Once he could no longer see Lilith, Cain sprinted away, focusing on speed. It felt as if Yahweh pulled him away with a strong hand, as if He discerned how desperate Cain felt. If he didn’t fly away, he would thrash and fight and claw to get back to her.
As he ran, tears streaked his cheekbones. Going back had ripped open all the wounds. Her promise to care for herself and to live again eased his mind at least.
God now dragged him in a new direction, bearing toward the pole star, the axis around which the sky rotated. Cain ran north as far as he could, finally walking when he could run no longer. He spent the entire day pondering Lilith’s appearance, her words, and her promises.
Cain hoped and prayed—yes, prayed—that God would heal her. Could he talk to God? Could he pray?
Since their conversation on the bank of the river when he had tried to wash Abel’s blood and gore off his body, Cain hadn’t spoken to God. He had memorized Yahweh’s words of judgment from that day, continually repeating them to himself, meditating on them even. They were seared into his heart and mind, condemning his motives and his actions. The last year had been spent lashing himself with God’s words.

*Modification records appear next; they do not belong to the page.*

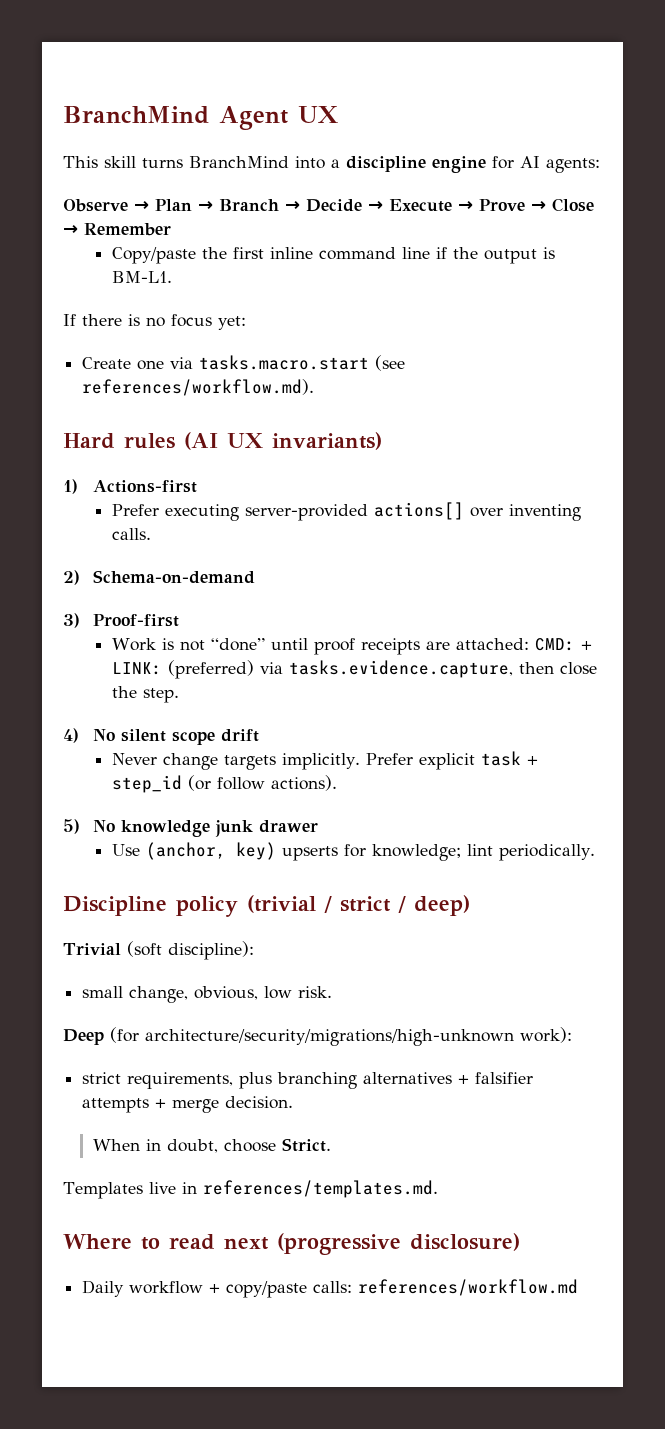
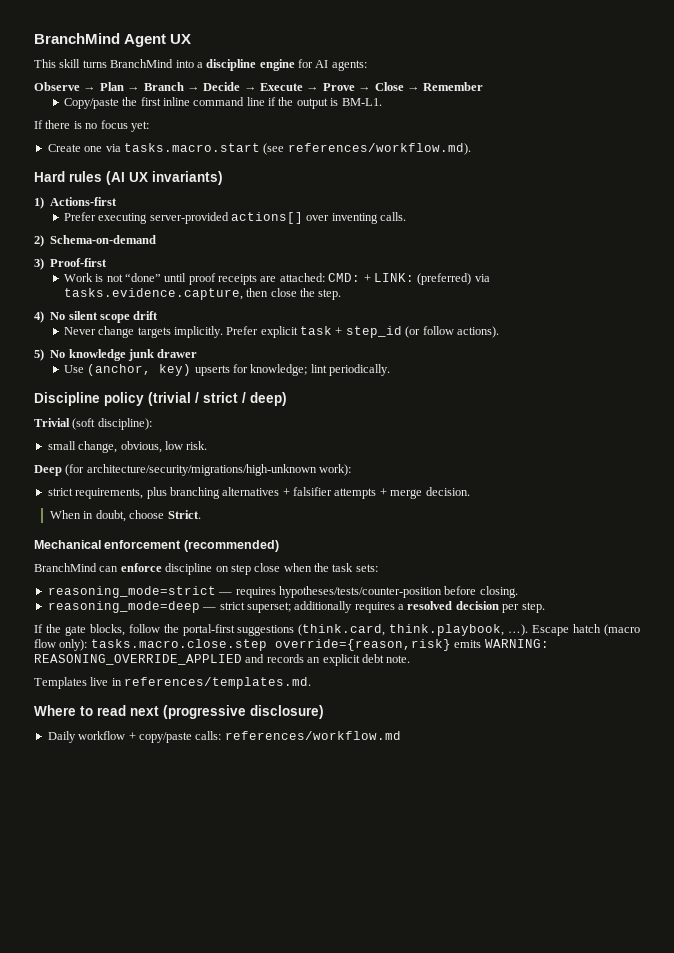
+ Mechanical enforcement (recommended)
+ BranchMind can enforce discipline on step close when the task sets:
+ reasoning_mode=strict — requires hypotheses/tests/counter-position before closing.
+ reasoning_mode=deep — strict superset; additionally requires a resolved decision per step.
+ If the gate blocks, follow the portal-first suggestions (think.card, think.playbook, …). Escape hatch (macro flow only): tasks.macro.close.step override={reason,risk} emits WARNING: REASONING_OVERRIDE_APPLIED and records an explicit debt note.

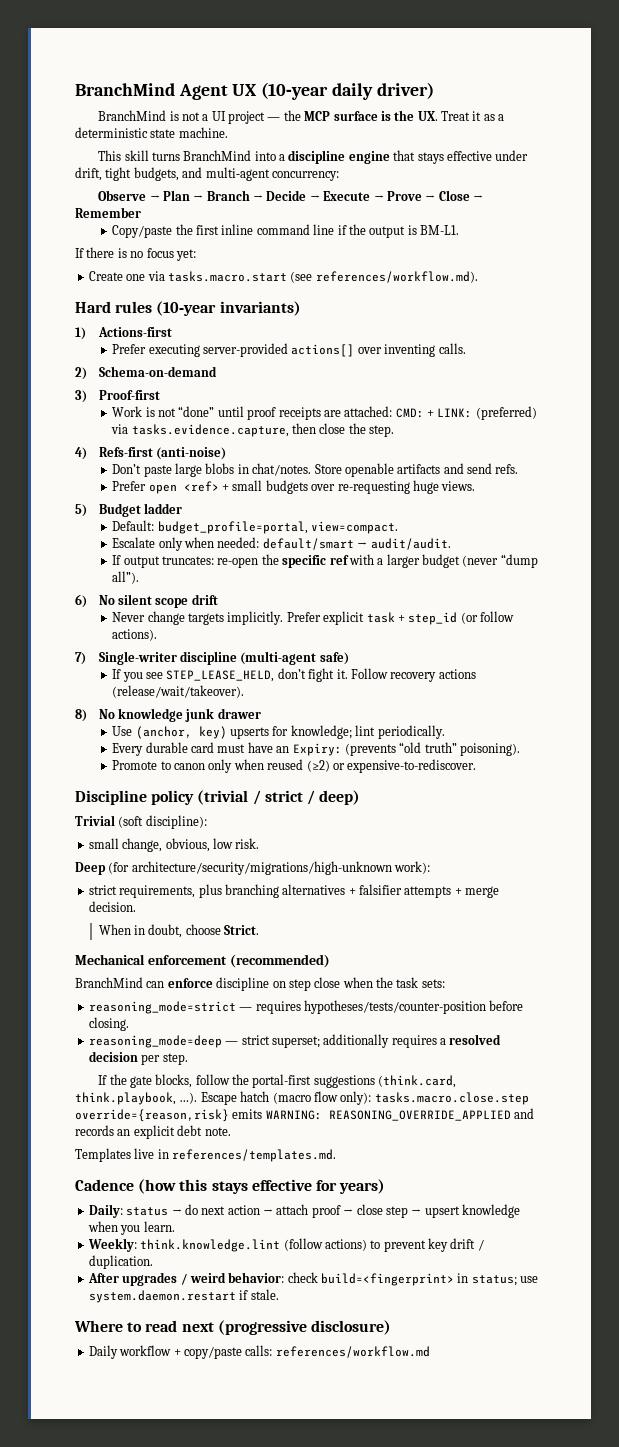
- BranchMind Agent UX
+ BranchMind Agent UX (10‑year daily driver)
+ BranchMind is not a UI project — the MCP surface is the UX. Treat it as a deterministic state machine.
- This skill turns BranchMind into a discipline engine for AI agents:
+ This skill turns BranchMind into a discipline engine that stays effective under drift, tight budgets, and multi‑agent concurrency:
- Hard rules (AI UX invariants)
+ Hard rules (10‑year invariants)
- 4) No silent scope drift
+ 4) Refs-first (anti-noise)
+ Don’t paste large blobs in chat/notes. Store openable artifacts and send refs.
+ Prefer open <ref> + small budgets over re-requesting huge views.
+ 5) Budget ladder
+ Default: budget_profile=portal, view=compact.
+ Escalate only when needed: default/smart → audit/audit.
+ If output truncates: re-open the specific ref with a larger budget (never “dump all”).
+ 6) No silent scope drift
- 5) No knowledge junk drawer
+ 7) Single-writer discipline (multi-agent safe)
+ If you see STEP_LEASE_HELD, don’t fight it. Follow recovery actions (release/wait/takeover).
+ 8) No knowledge junk drawer
+ Every durable card must have an Expiry: (prevents “old truth” poisoning).
+ Promote to canon only when reused (≥2) or expensive-to-rediscover.
+ Cadence (how this stays effective for years)
+ Daily: status → do next action → attach proof → close step → upsert knowledge when you learn.
+ Weekly: think.knowledge.lint (follow actions) to prevent key drift / duplication.
+ After upgrades / weird behavior: check build=<fingerprint> in status; use system.daemon.restart if stale.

Cain didn’t think God wanted to talk to him. God had issued what Cain had thought was the final verdict on his life. Unworthy and unloved, he had left God’s presence.
But, as he had spoken to Lilith, a revelation had come—for a while he had known it was impossible to leave God’s presence. Speaking to Lilith always helped him clarify his thoughts and feelings. It had helped him realize what he really felt about this year of banishment.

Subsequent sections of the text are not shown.